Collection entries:

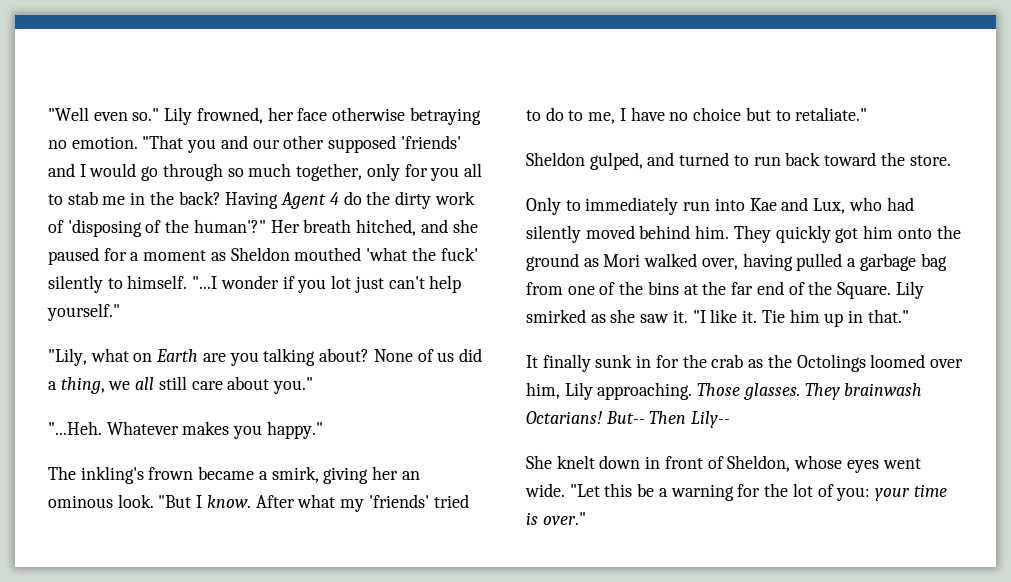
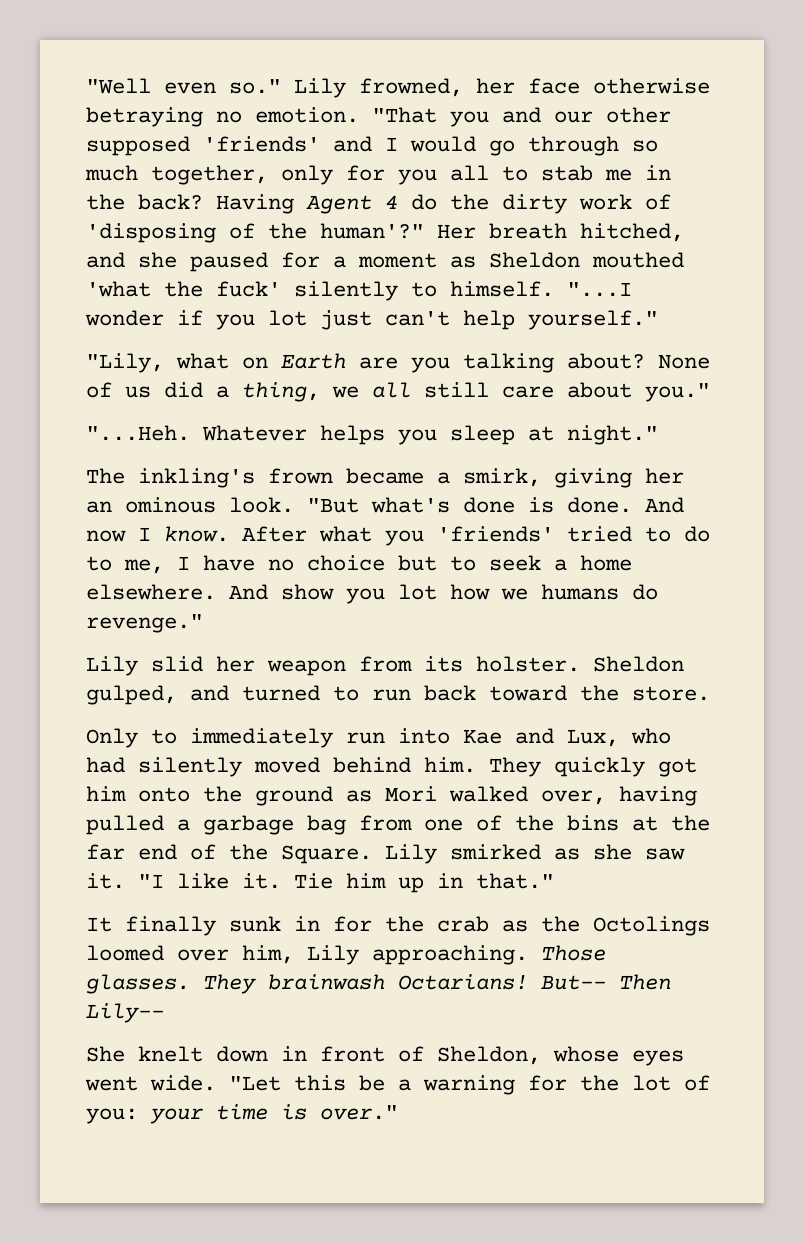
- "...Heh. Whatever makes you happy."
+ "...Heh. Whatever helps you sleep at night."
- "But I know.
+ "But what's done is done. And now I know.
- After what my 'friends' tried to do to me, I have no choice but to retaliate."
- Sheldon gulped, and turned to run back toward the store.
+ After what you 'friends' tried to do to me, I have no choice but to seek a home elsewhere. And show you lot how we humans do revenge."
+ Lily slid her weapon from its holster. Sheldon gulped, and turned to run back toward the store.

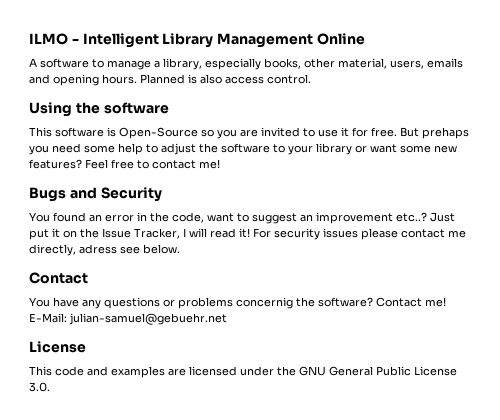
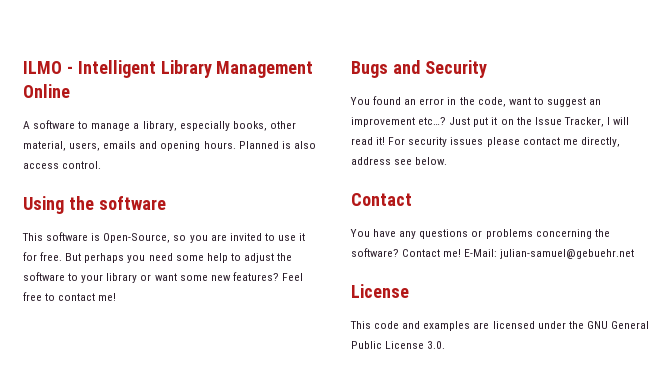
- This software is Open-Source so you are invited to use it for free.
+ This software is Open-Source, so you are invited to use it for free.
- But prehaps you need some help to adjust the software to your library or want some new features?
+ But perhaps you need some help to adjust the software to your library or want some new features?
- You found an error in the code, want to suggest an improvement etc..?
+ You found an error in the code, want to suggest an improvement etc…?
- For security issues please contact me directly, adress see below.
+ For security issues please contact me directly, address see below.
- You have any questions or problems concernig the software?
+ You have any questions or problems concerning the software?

...

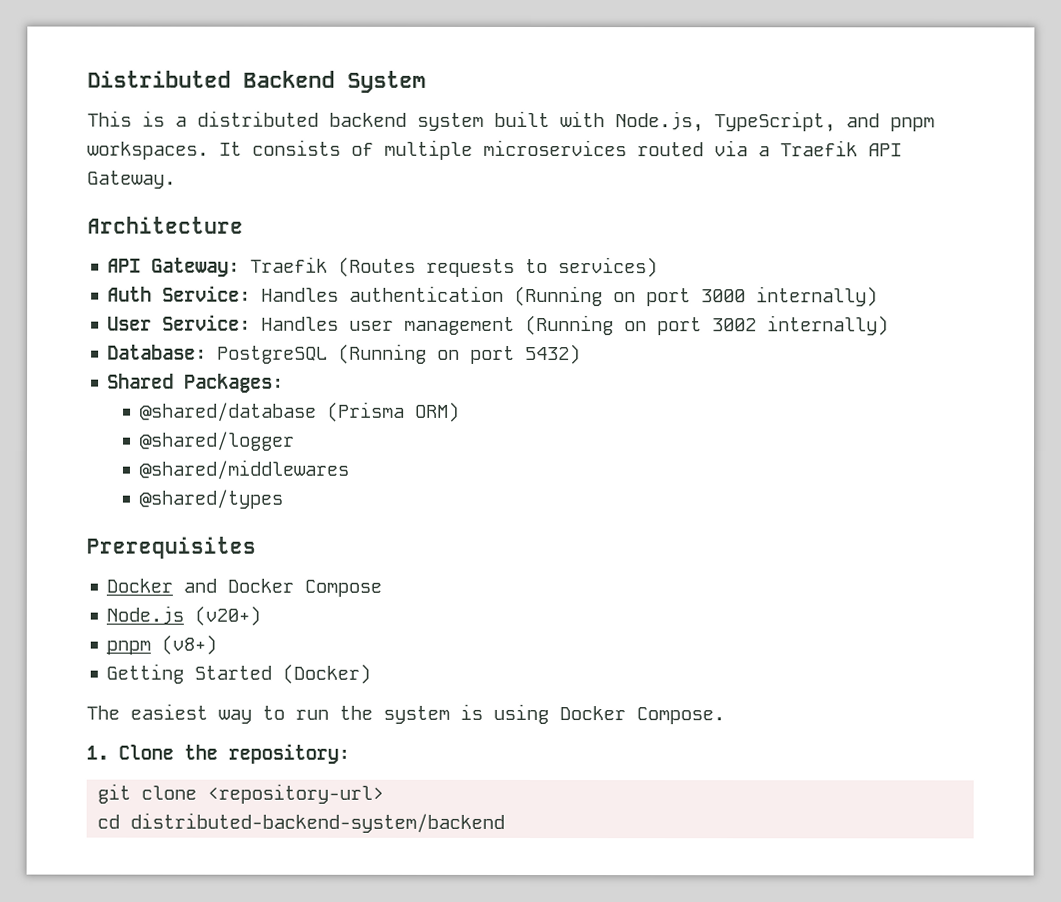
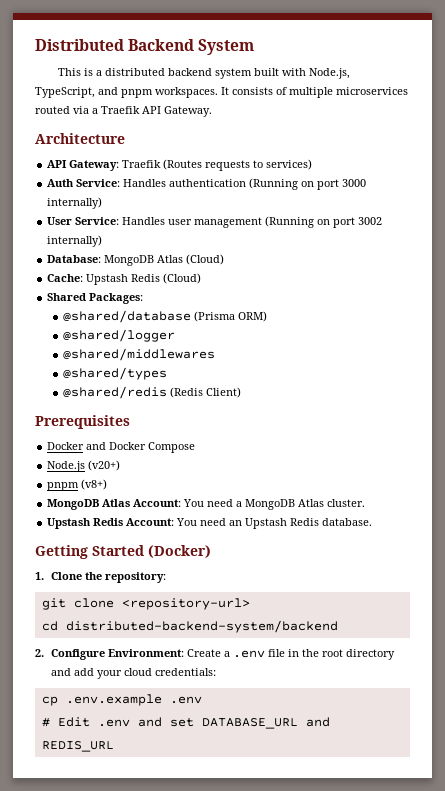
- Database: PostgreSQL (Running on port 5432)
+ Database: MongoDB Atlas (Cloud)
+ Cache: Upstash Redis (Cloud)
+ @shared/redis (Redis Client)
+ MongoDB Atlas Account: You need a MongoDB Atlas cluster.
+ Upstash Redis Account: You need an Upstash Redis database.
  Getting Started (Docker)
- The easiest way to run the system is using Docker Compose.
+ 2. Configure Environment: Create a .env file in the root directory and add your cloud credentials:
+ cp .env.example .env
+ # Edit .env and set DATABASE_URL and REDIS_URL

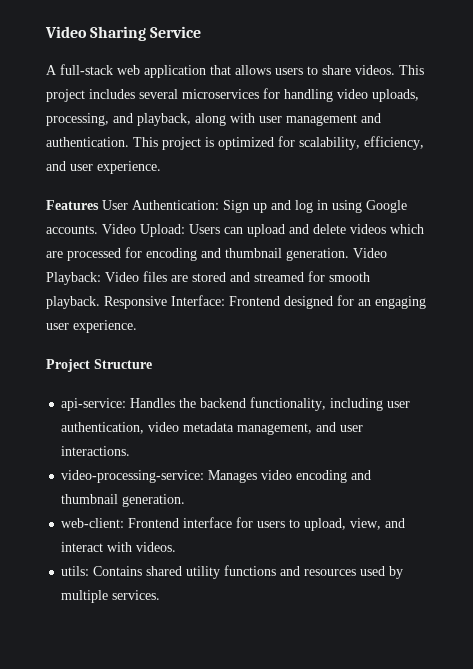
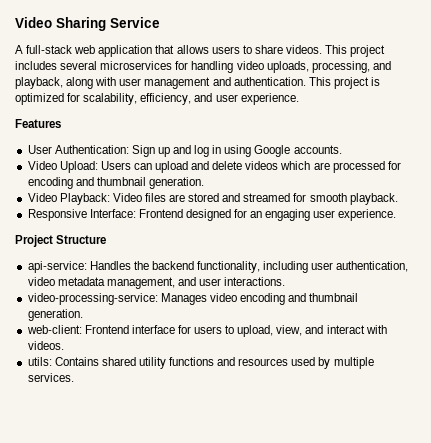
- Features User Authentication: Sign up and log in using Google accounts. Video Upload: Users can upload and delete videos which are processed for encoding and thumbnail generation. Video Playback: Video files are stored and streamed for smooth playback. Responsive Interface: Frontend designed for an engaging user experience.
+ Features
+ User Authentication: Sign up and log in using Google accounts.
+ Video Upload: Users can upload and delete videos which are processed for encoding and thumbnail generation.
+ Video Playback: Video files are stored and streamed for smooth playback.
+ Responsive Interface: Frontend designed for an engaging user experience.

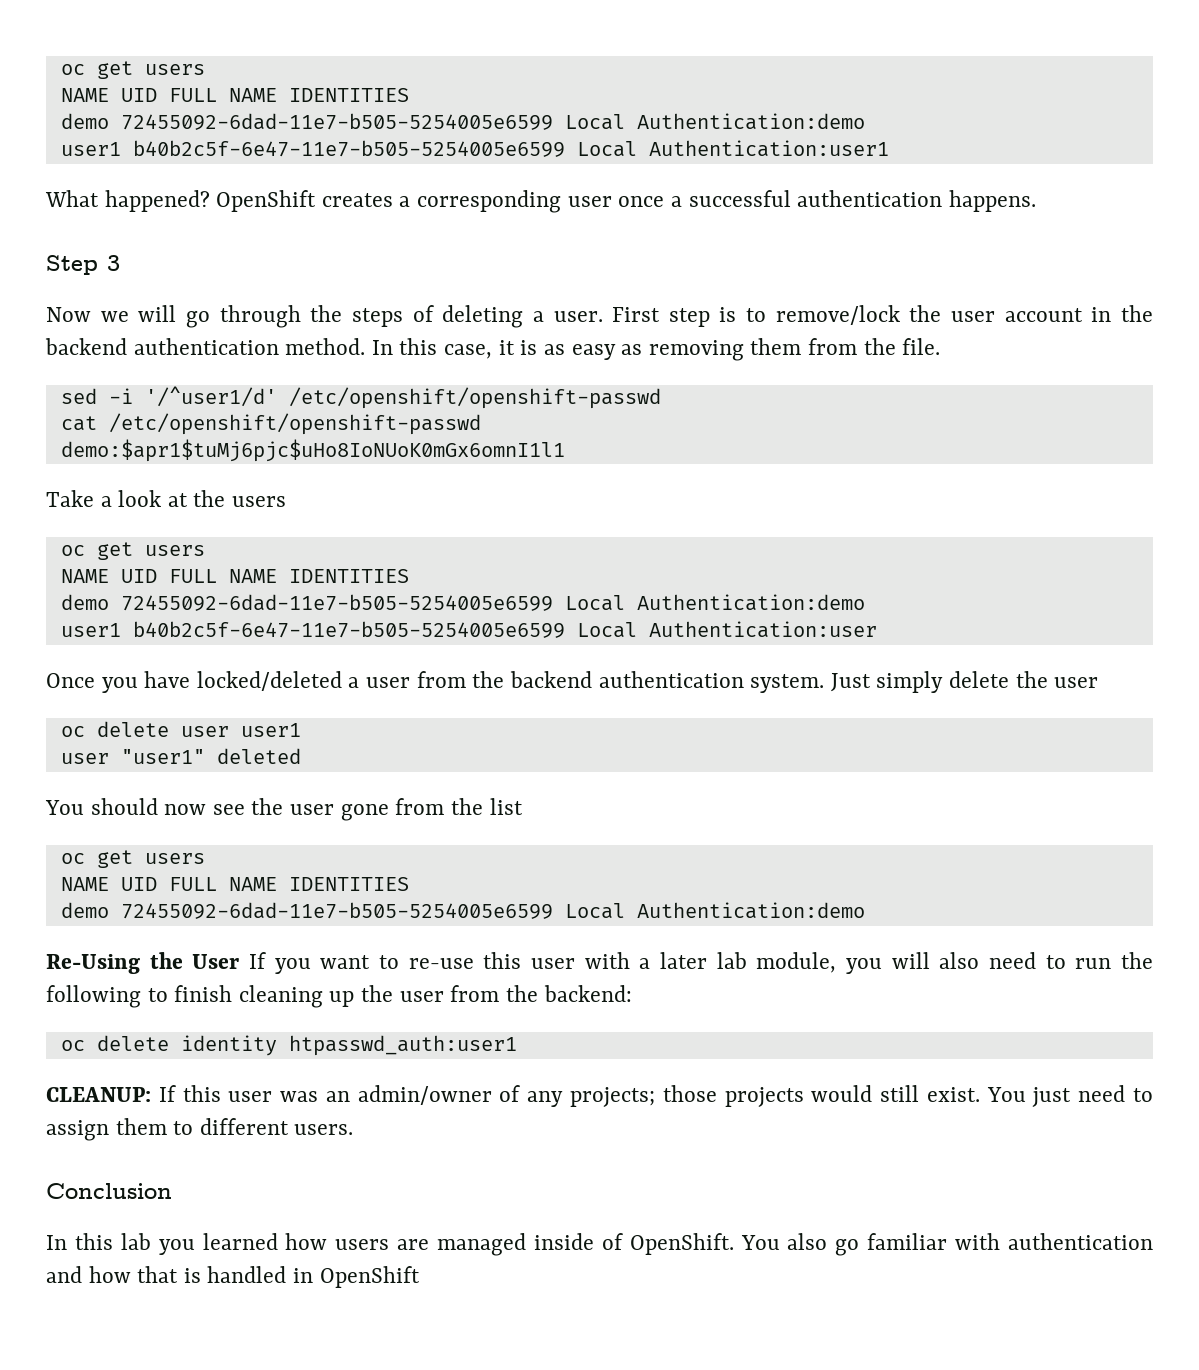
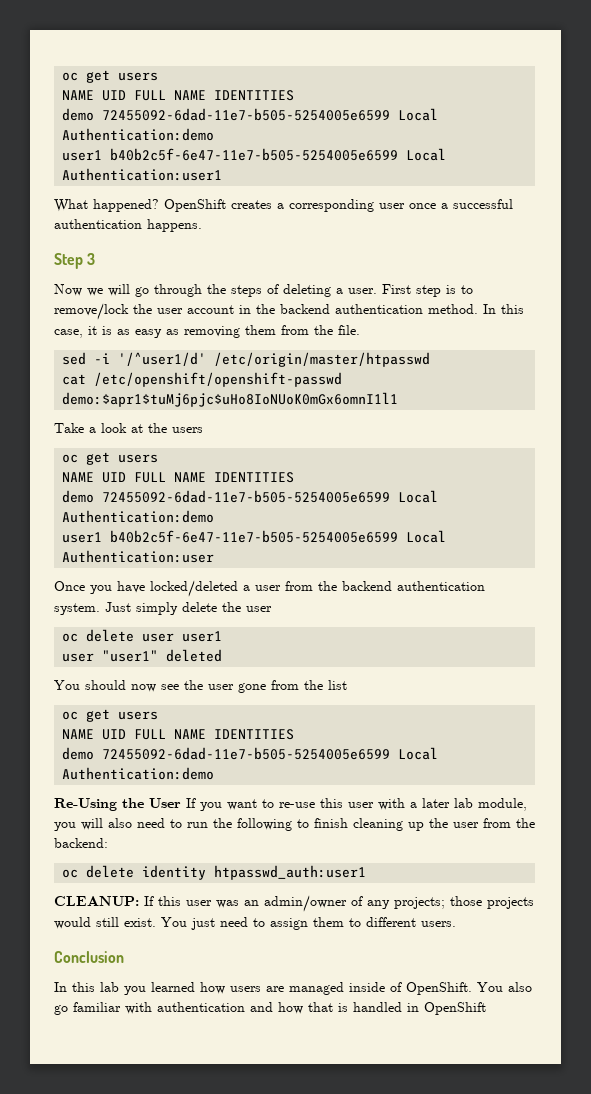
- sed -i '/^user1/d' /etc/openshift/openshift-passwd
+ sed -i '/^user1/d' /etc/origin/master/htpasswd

---

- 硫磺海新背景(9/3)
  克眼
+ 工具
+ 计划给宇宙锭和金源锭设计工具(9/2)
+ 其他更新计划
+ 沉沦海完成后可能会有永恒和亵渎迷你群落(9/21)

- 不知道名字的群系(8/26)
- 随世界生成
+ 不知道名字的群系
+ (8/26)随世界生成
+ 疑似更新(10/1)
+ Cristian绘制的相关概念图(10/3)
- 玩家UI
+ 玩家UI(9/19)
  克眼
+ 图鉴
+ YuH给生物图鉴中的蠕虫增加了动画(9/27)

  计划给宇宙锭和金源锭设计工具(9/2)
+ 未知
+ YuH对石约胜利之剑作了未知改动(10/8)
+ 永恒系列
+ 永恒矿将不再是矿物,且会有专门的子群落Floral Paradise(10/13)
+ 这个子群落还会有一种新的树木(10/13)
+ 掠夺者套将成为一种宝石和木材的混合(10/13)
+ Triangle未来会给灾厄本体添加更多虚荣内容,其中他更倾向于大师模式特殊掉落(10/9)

* Your objective *
Where does "choice" occur in the data? Copy each line that has it.

* Exercise answer *
- After what my 'friends' tried to do to me, I have no choice but to retaliate."
+ After what you 'friends' tried to do to me, I have no choice but to seek a home elsewhere. And show you lot how we humans do revenge."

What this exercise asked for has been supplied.